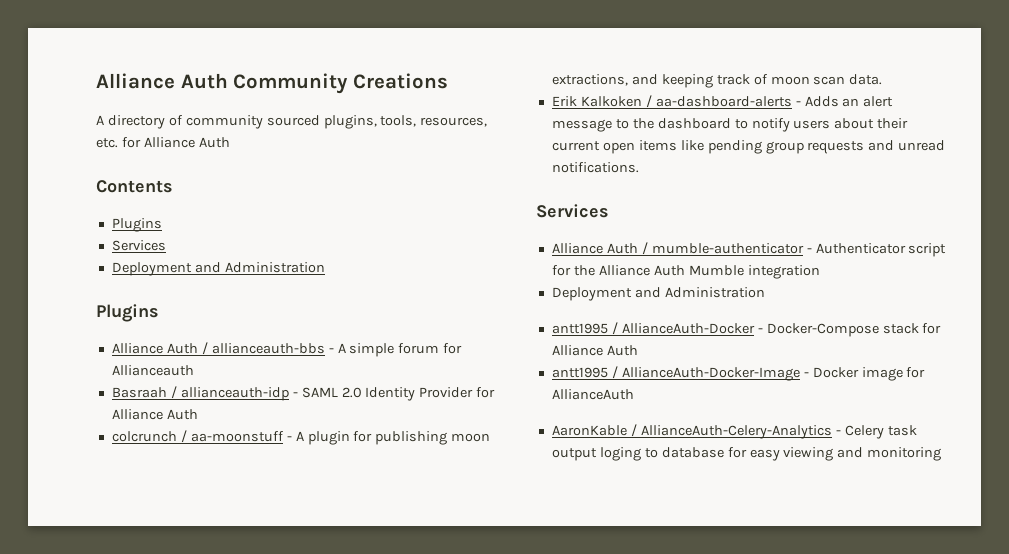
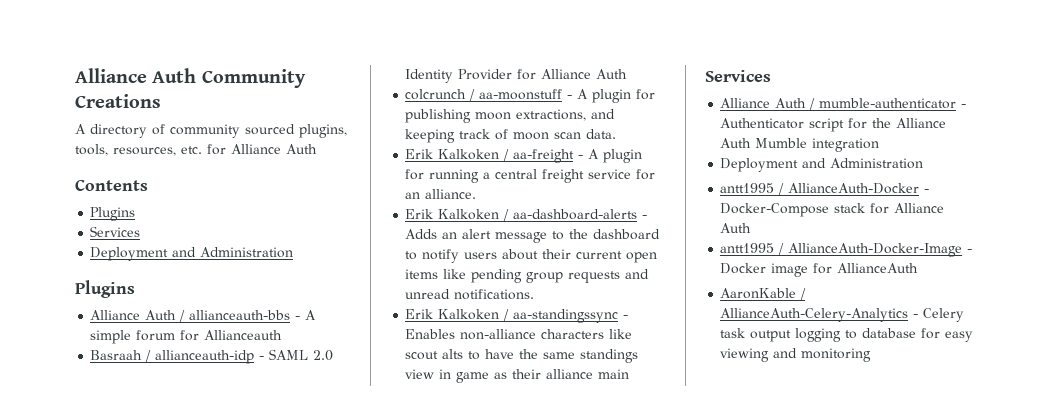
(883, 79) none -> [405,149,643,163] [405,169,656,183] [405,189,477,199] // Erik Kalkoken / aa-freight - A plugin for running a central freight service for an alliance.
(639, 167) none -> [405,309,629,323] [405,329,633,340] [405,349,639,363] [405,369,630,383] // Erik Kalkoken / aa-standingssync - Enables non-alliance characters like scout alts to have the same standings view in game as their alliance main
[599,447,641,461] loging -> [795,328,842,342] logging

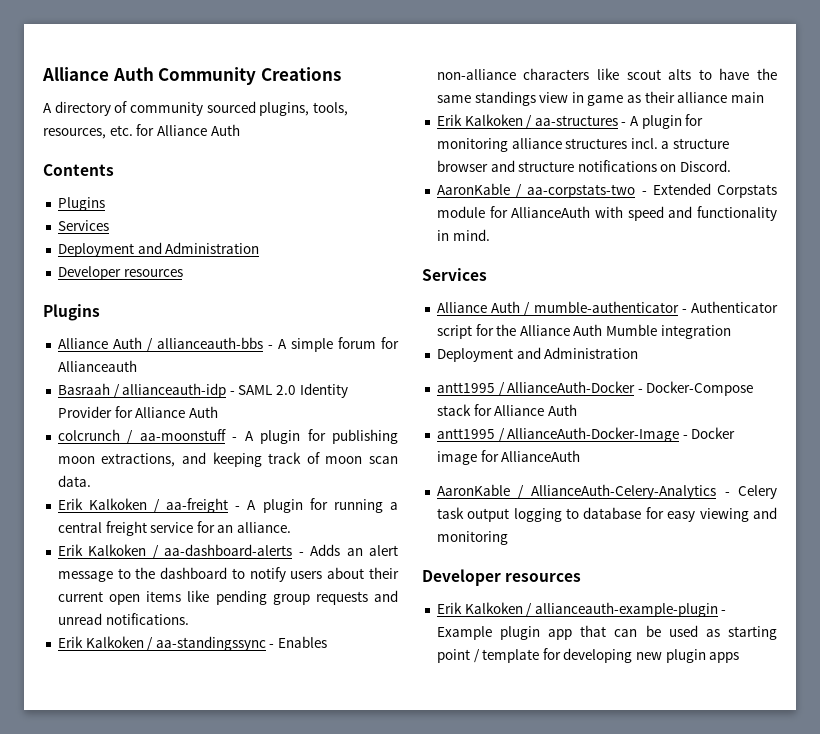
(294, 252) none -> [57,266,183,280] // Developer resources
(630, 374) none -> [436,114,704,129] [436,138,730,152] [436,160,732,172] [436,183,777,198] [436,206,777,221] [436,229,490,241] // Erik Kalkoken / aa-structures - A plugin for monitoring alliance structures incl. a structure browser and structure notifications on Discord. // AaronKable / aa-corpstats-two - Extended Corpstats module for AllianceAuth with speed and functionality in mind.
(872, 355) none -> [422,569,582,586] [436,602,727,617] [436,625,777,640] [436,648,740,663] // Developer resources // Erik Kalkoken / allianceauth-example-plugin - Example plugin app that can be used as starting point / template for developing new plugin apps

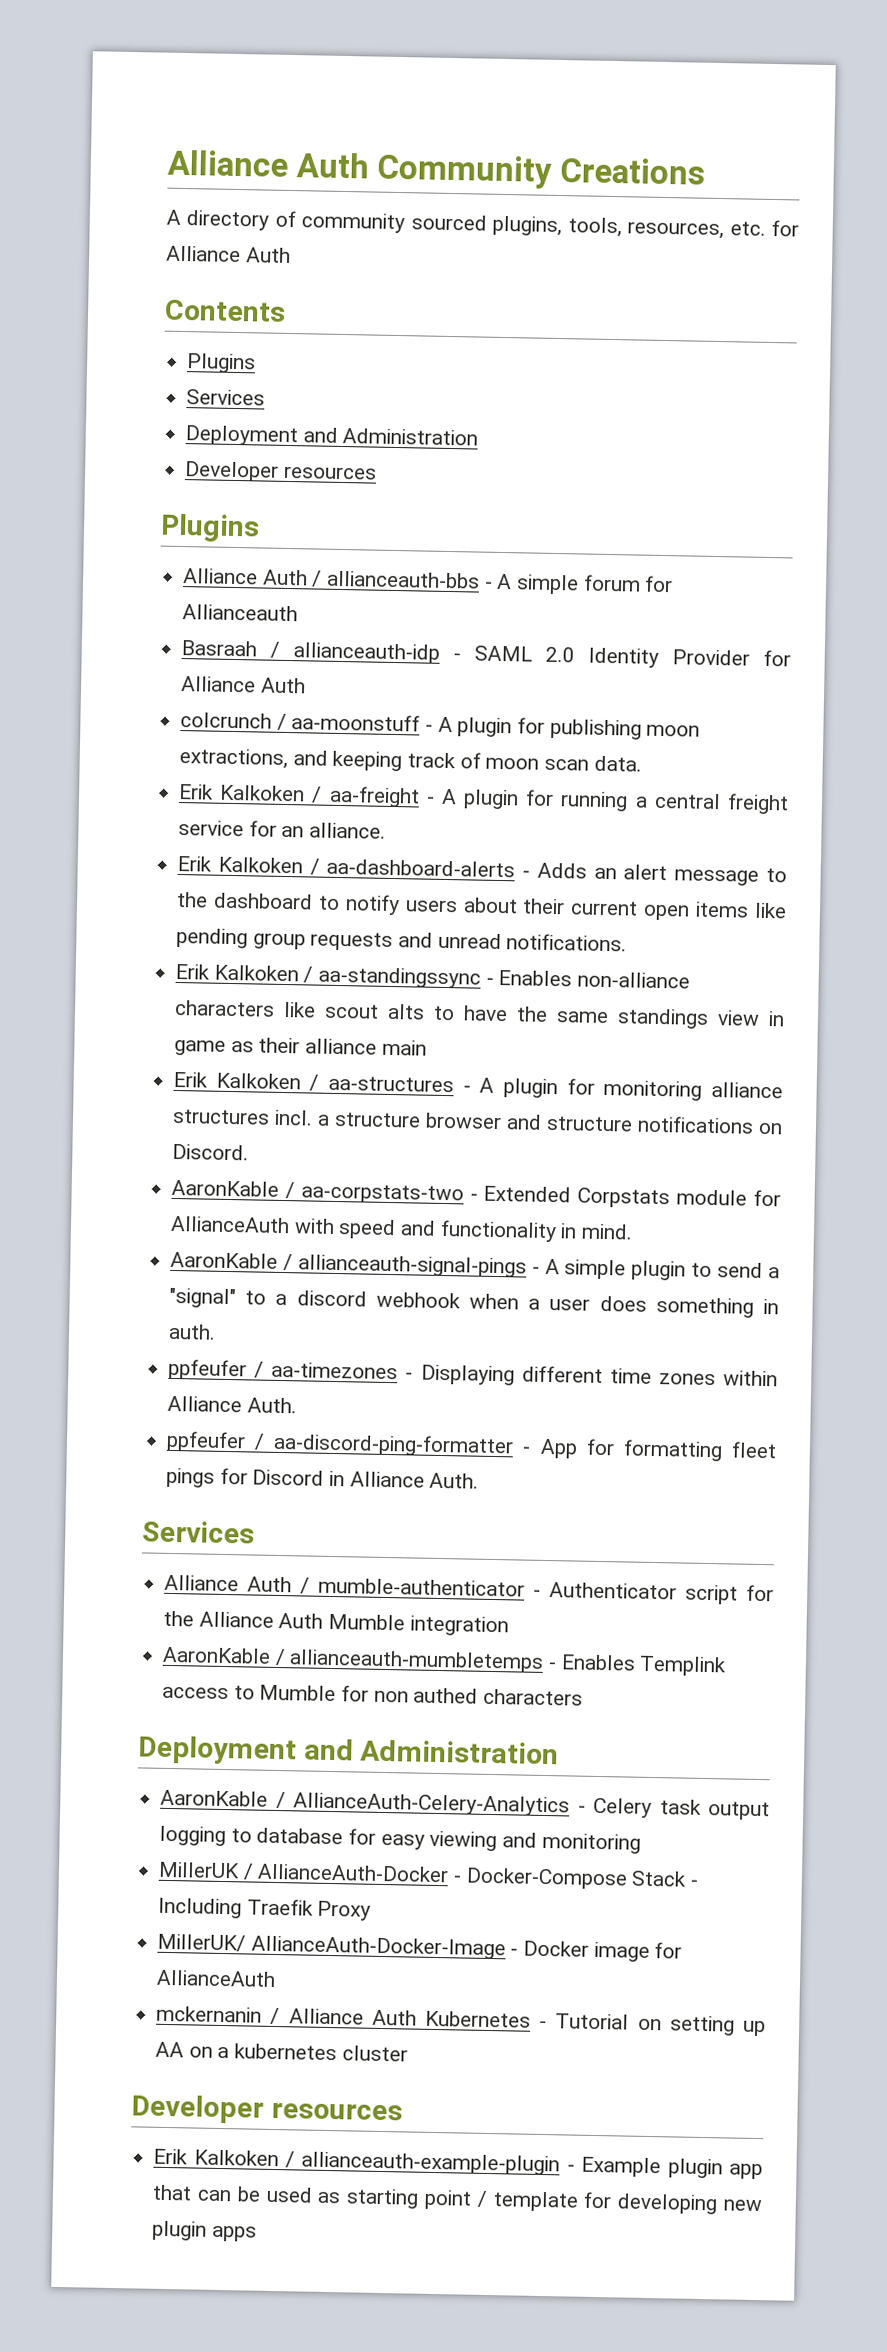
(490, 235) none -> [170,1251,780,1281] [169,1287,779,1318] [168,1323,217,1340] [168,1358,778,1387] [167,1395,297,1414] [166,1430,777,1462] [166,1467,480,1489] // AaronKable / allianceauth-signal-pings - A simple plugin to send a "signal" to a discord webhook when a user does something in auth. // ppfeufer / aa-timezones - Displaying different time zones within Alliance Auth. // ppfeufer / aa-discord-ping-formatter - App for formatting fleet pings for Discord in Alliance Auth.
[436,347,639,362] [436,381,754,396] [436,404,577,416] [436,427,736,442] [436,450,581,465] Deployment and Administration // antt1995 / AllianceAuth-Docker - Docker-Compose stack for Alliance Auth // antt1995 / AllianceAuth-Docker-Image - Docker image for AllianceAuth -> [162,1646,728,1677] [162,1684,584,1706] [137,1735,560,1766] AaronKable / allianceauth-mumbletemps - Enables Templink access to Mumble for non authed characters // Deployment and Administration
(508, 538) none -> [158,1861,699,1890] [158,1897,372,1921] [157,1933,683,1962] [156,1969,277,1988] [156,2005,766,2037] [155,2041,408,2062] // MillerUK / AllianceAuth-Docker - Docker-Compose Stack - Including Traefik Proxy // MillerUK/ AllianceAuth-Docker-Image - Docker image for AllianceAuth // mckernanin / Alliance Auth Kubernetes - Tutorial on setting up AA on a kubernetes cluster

• • • • •

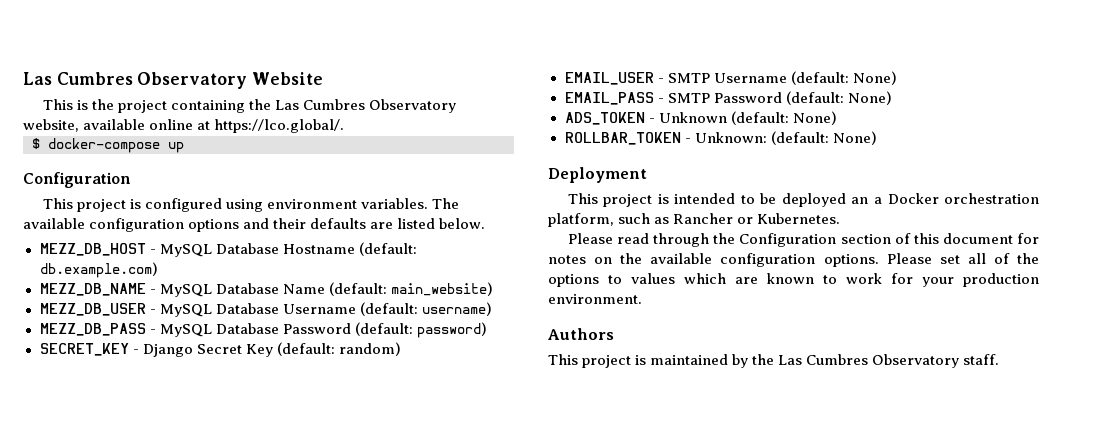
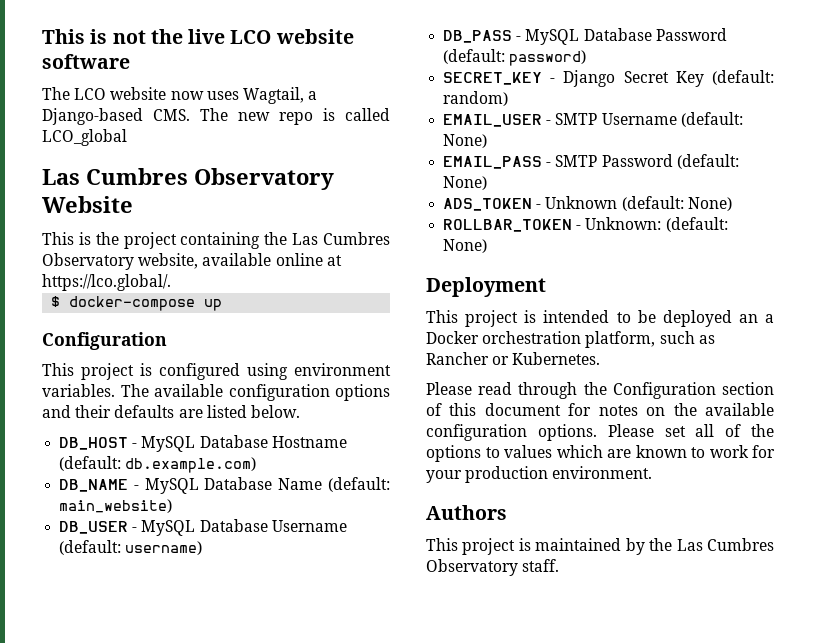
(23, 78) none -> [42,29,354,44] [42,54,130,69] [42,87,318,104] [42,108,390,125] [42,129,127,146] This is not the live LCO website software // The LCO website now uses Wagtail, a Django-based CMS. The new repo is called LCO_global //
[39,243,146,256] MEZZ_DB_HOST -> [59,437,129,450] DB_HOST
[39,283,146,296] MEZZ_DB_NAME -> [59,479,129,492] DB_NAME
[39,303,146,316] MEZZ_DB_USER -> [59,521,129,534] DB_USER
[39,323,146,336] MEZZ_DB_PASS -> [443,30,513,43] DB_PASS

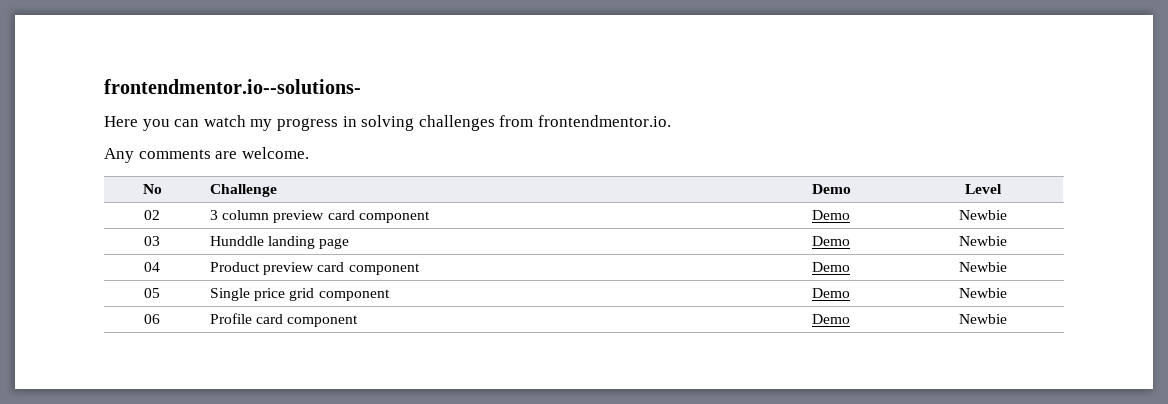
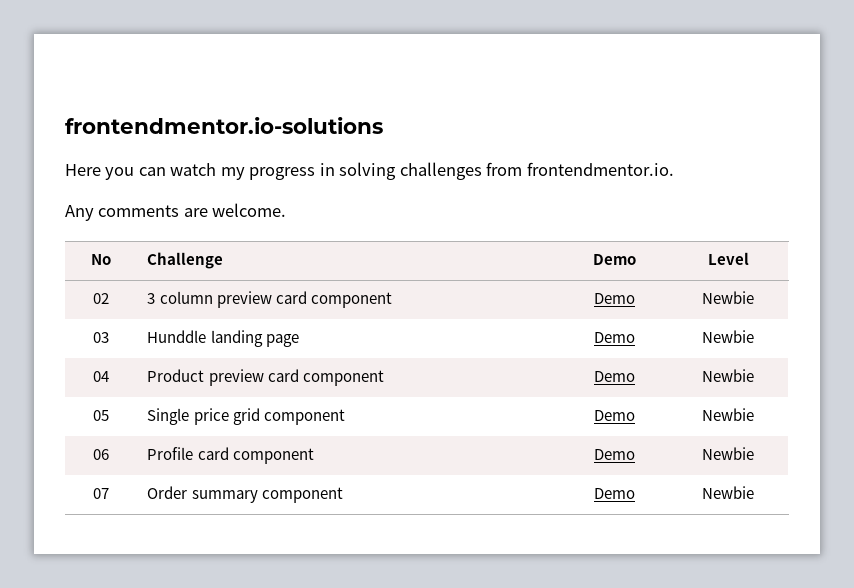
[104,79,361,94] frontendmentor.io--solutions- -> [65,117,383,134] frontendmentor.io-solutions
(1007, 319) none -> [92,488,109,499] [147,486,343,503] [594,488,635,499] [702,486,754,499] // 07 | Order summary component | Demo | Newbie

• • • • •

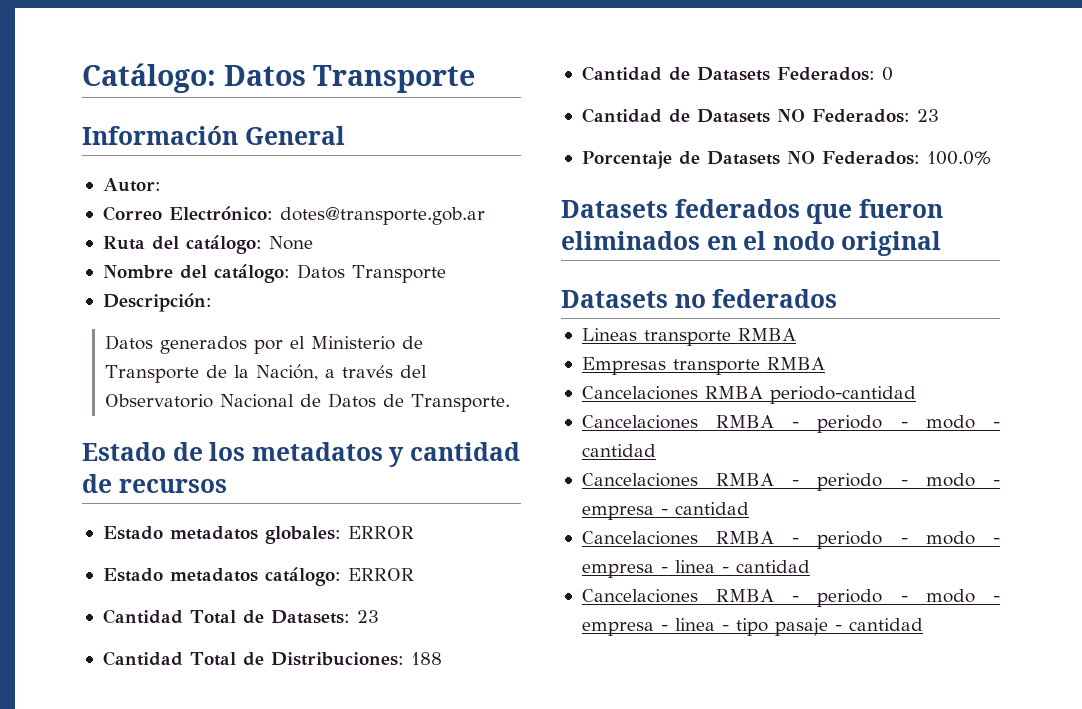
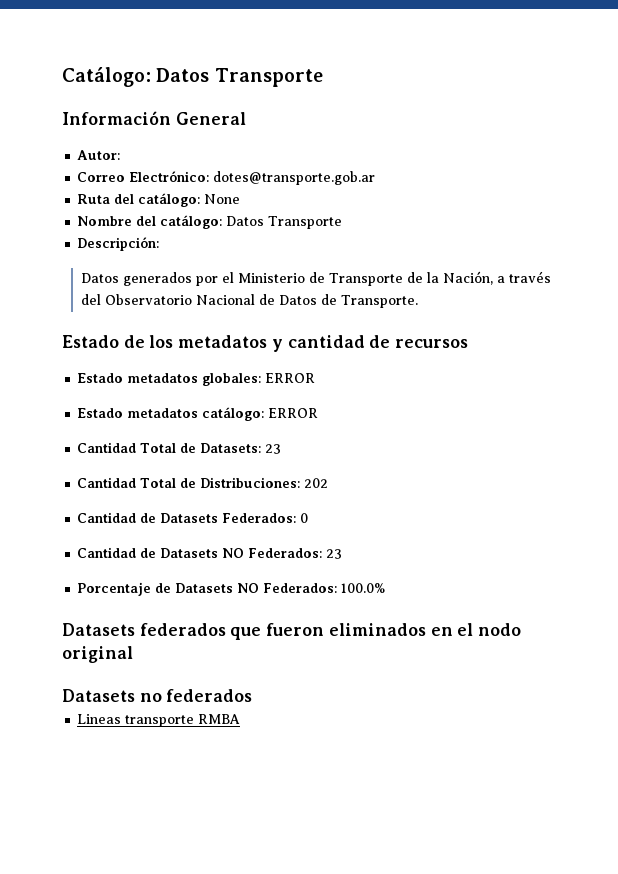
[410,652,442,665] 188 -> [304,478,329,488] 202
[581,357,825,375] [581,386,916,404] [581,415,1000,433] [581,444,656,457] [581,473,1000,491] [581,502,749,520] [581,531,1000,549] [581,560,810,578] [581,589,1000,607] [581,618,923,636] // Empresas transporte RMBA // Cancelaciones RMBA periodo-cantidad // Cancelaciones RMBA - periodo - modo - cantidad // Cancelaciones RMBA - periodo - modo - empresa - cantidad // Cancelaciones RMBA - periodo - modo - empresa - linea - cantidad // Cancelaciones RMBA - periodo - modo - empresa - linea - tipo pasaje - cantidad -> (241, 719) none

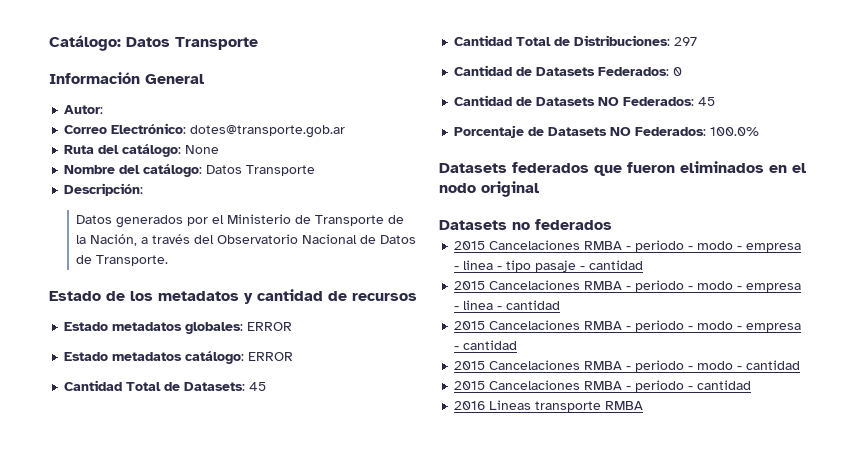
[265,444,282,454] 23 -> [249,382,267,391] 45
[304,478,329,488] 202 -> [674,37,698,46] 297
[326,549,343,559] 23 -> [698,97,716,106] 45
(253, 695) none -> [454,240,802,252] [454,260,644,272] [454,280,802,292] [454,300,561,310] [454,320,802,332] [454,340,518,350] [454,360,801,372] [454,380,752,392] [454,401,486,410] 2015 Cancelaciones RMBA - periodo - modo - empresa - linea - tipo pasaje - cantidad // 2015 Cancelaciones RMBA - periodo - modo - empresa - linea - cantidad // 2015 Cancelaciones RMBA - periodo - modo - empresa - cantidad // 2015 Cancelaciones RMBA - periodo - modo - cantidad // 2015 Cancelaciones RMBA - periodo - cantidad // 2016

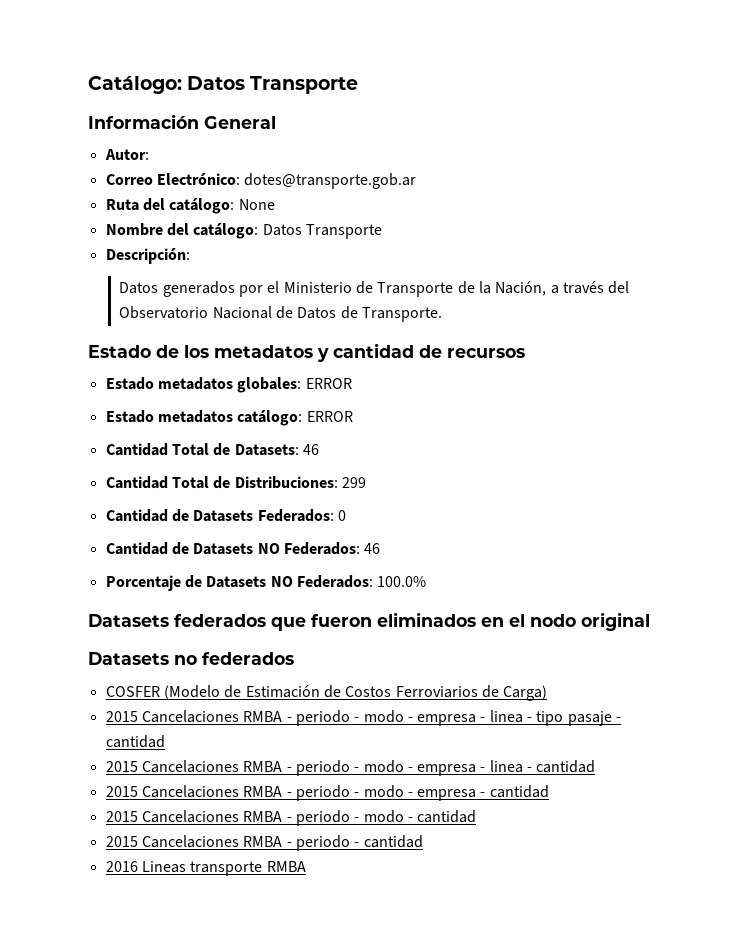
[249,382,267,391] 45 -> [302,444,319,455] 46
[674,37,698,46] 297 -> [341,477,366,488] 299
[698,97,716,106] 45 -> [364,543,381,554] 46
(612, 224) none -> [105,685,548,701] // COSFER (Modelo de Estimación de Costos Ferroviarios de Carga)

• • • • •

* **WORK INSTRUCTIONS**: Using the entries shown above, reproduce verbatim the lines from the line bearing "[104,79,361,94] frontendmentor.io--solutions- ->" to the line bearing "(1007, 319) none", inclusive.

* **OUTPUT**:
[104,79,361,94] frontendmentor.io--solutions- -> [65,117,383,134] frontendmentor.io-solutions
(1007, 319) none -> [92,488,109,499] [147,486,343,503] [594,488,635,499] [702,486,754,499] // 07 | Order summary component | Demo | Newbie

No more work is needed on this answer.